Precision and Recall

Google has a wonderful tutorial on precision and recall, and I will summarize it here:

\[Precision=\frac{TP}{TP+FP}\] \[Recall=\frac{TP}{TP+FN}\]

Recall is also called as true positive rate or sensitivity in diagnostic testing.

Precision is also called as positive prediction value in diagnostic testing.

F1 score

F1 score relies on both precision and recall. It is usually more useful than accuracy especially when the distribution is uneven.

\[F1 = \frac{2Precision*Recall}{Precision+Recall}\]

ROC curve

ROC stands for Receiver Operating Characteristic.

A ROC curve has the False Positive rate as the x-axis, and the True Positive rate as the y-axis.

AUC

AUC stands for Area Under the roc Curve. In other words, it is the integral of the ROC curve from (0,0) to (1,1).

AUC is desirable for the following two reasons:

AUC is scale-invariant. It measures how well predictions are ranked, rather than their absolute values. AUC is classification-threshold-invariant. It measures the quality of the model’s predictions irrespective of what classification threshold is chosen. However, both these reasons come with caveats, which may limit the usefulness of AUC in certain use cases:

Scale invariance is not always desirable. For example, sometimes we really do need well calibrated probability outputs, and AUC won’t tell us about that.
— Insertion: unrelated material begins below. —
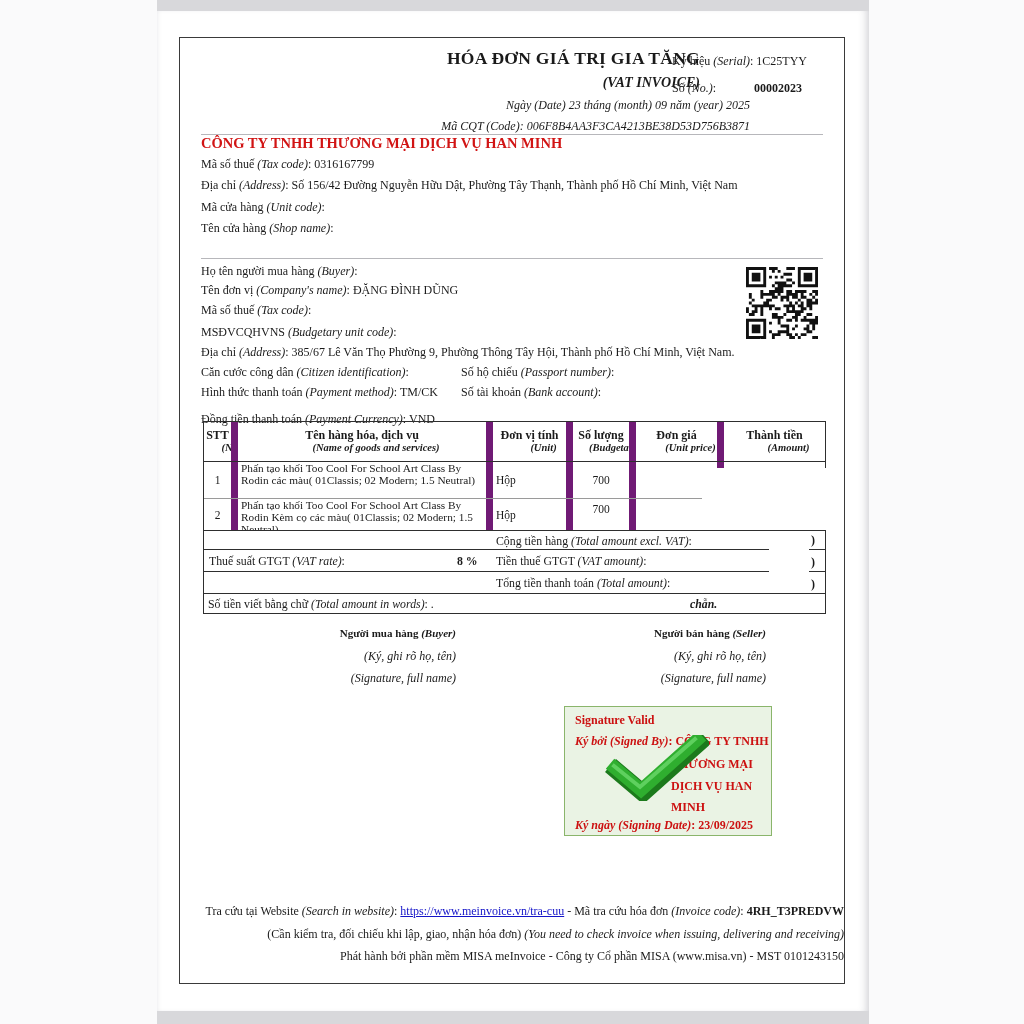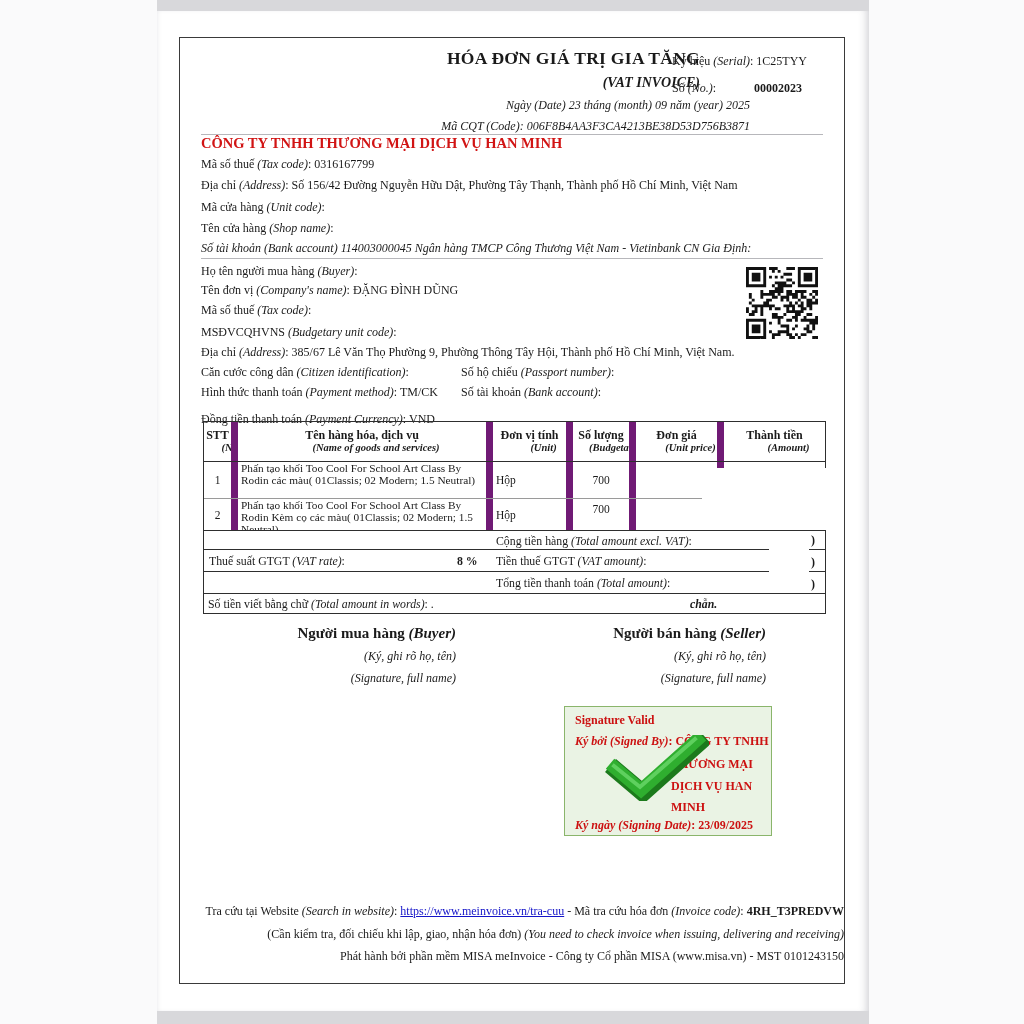"Số tài khoản (Bank account)" div.abs { html: <div><span>Số tài khoản (Bank account) 114003000045 Ngân hàng TMCP Công Thương Việt Nam - Vietinbank CN Gia Định:</span></div> -> none }
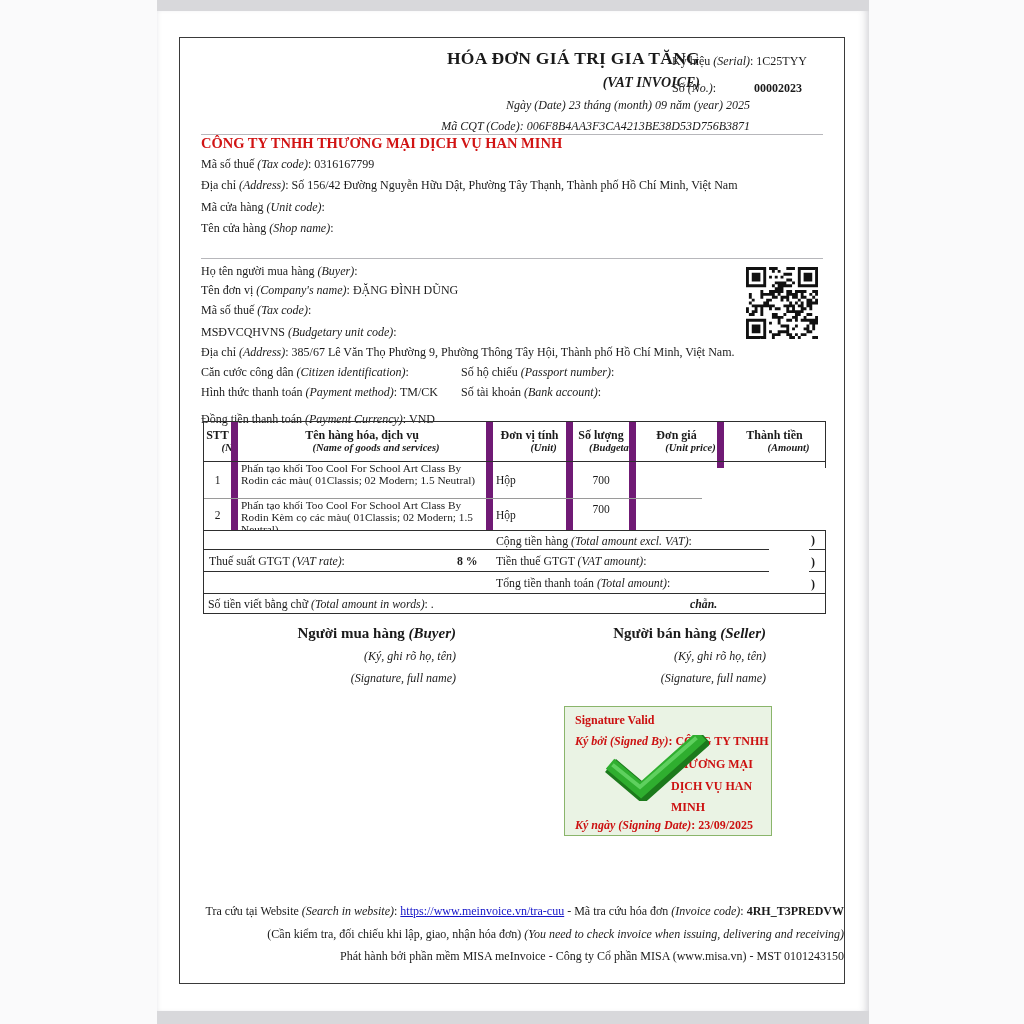"Người mua hàng (Buyer)" .sig-h { font-size: 15px -> 11px }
Classification-threshold invariance is not always desirable. In cases where there are wide disparities in the cost of false negatives vs. false positives, it may be critical to minimize one type of classification error. For example, when doing email spam detection, you likely want to prioritize minimizing false positives (even if that results in a significant increase of false negatives). AUC isn’t a useful metric for this type of optimization.

Top-N Accuracy

If one of the top N probabilities predictions contain the true label, it would count the prediction as correct.
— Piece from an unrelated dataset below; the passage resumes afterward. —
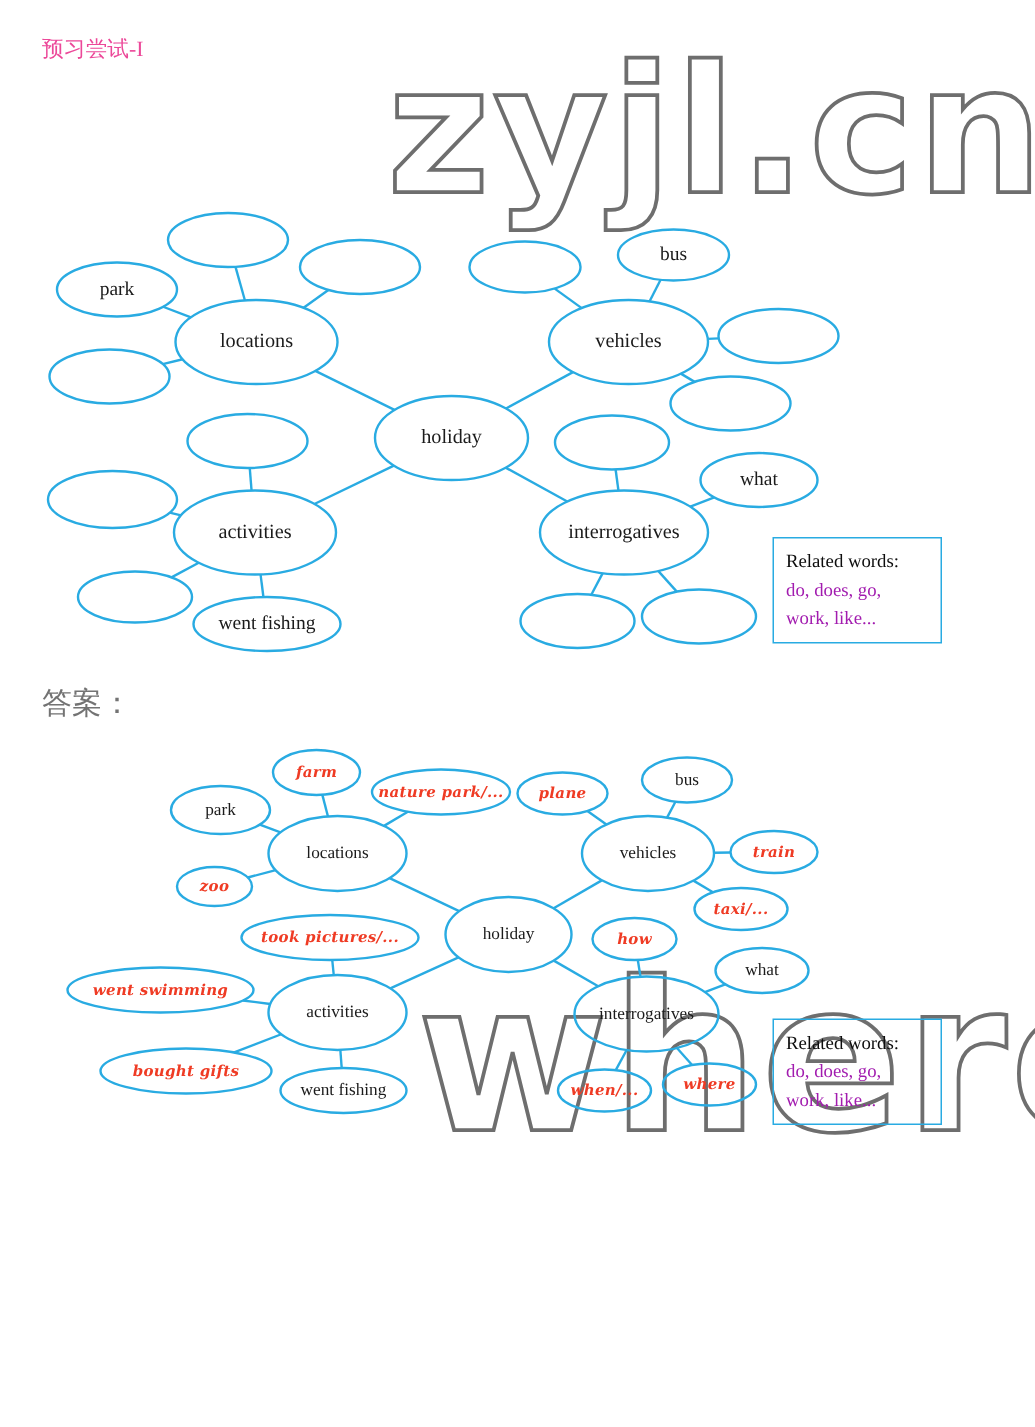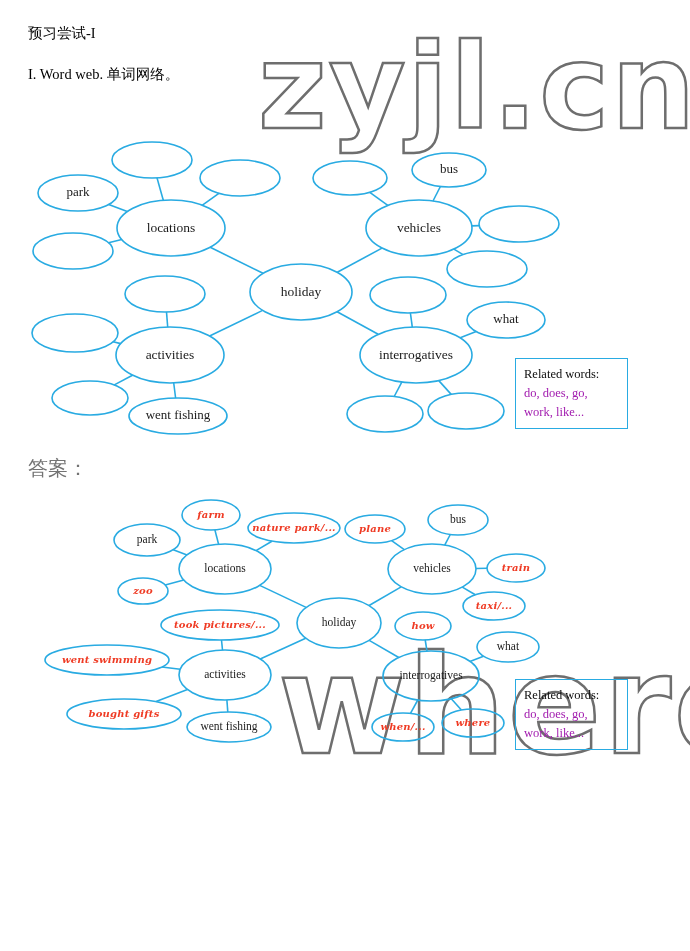"预习尝试-I" .header-line { color: #000000 -> #ec4899 }
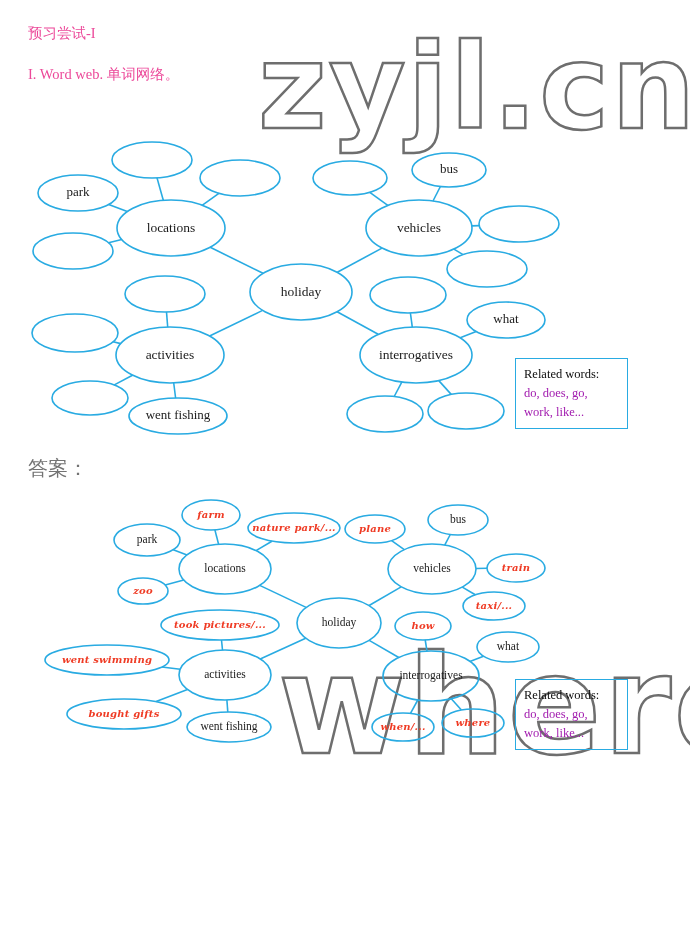"I. Word web. 单词网络。" div.header-line { html: <div>I. Word web. 单词网络。</div> -> none }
Top-N accuracy is particularly helpful for multi-class classications probems where $K$ is large.

An example would be a recommender system: when we recommend music or videos to users on Spotify or Netflix, we don’t usually just recommend one specific album or title; instead, we recommend a set of “cherry-picked” options. In other words, we are not offering one single best prediction; we are offering a suite of options on a menu where the user can choose as he or she wants.

In such scenarios, it is intuitive that Top-N accuracy is more suiting than regular accuracy.